Chapter 19 of 109 · 367 words · ~2 min read

CHAPTER VI

THE CITIES OF PALESTINE

THEIR SITES. THE WALLS. THE STONE WORK. HOUSES. PALACES: At Taanach. At Samaria. At Jericho. At Megiddo. FOUNDATION SACRIFICES. CITY GATES. WATER SUPPLY: Springs. Underground tunnels. Reservoirs.

=1. Their Sites.=--The cities of Palestine were usually built on hills. These elevations, surmounted as they were by walls, created a natural means of defence from attack; (see Fig. 33). Even more important than an elevated situation was a water supply, hence all Palestinian cities of importance are near springs. The necessity of being near a spring led, in some cases, to the erection of a city on a level plain. This was the case with Jericho; the only mound at its site is that created by the city itself.

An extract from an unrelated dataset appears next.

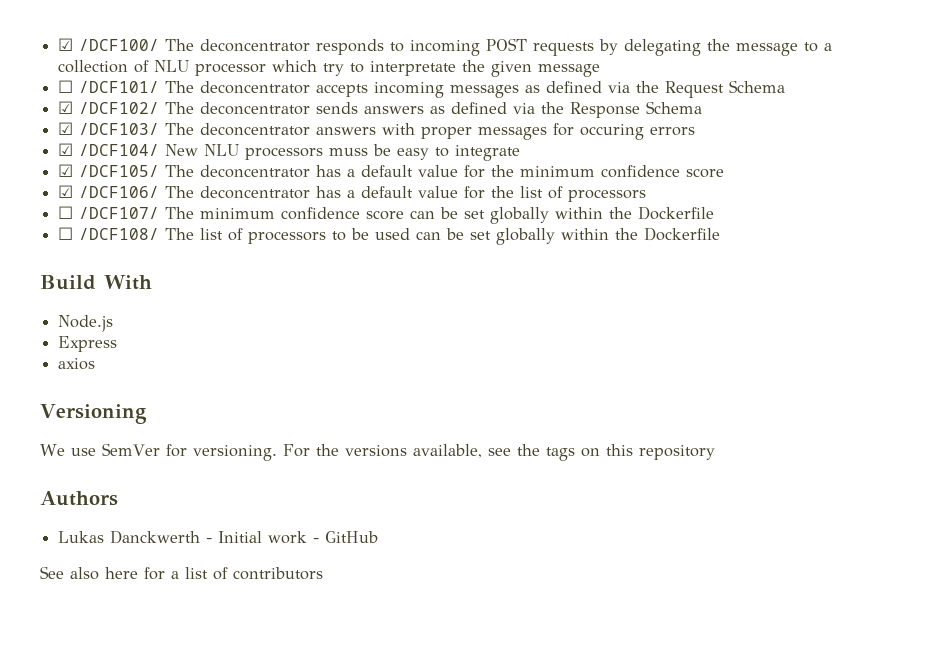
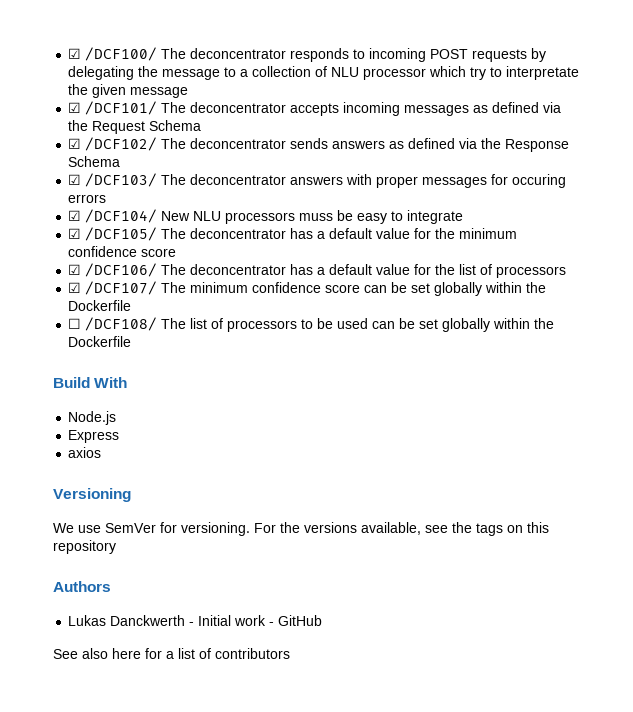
[58,80,74,93] ☐ -> [68,102,82,113] ☑
[58,206,74,219] ☐ -> [68,282,82,293] ☑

The hills on which the cities were erected varied in height. That at Megiddo rose to a height of but 45 to 90 feet above the surrounding land, but even this elevation was a great protection from the simple methods of attack known to ancient warfare. The hill Ophel, the site of Jebusite Jerusalem, rises today from 60 to 150 feet above the valley of the Kidron, and in ancient times that valley was from 20 to 50 feet deeper than it is now. The same hill was separated from the land on the west by a valley the bed of which in ancient times was from 50 to 100 feet below the top of the hill. The hill on which Samaria was situated rose some 300 feet above the surrounding valley on all sides except the east, and when fortified presented such an impregnable front that it took even an Assyrian army three years to capture it. (2 Kings 17:5.) In the Seleucid and Roman periods, when some cities expanded in size, the hilltops were sometimes abandoned and they spread out over the plain. This was the case with Gerasa and Philadelphia (Rabbah Ammon).[133] But “a city set on a hill” (Matt. 5:14) was a common feature of the Palestinian landscape.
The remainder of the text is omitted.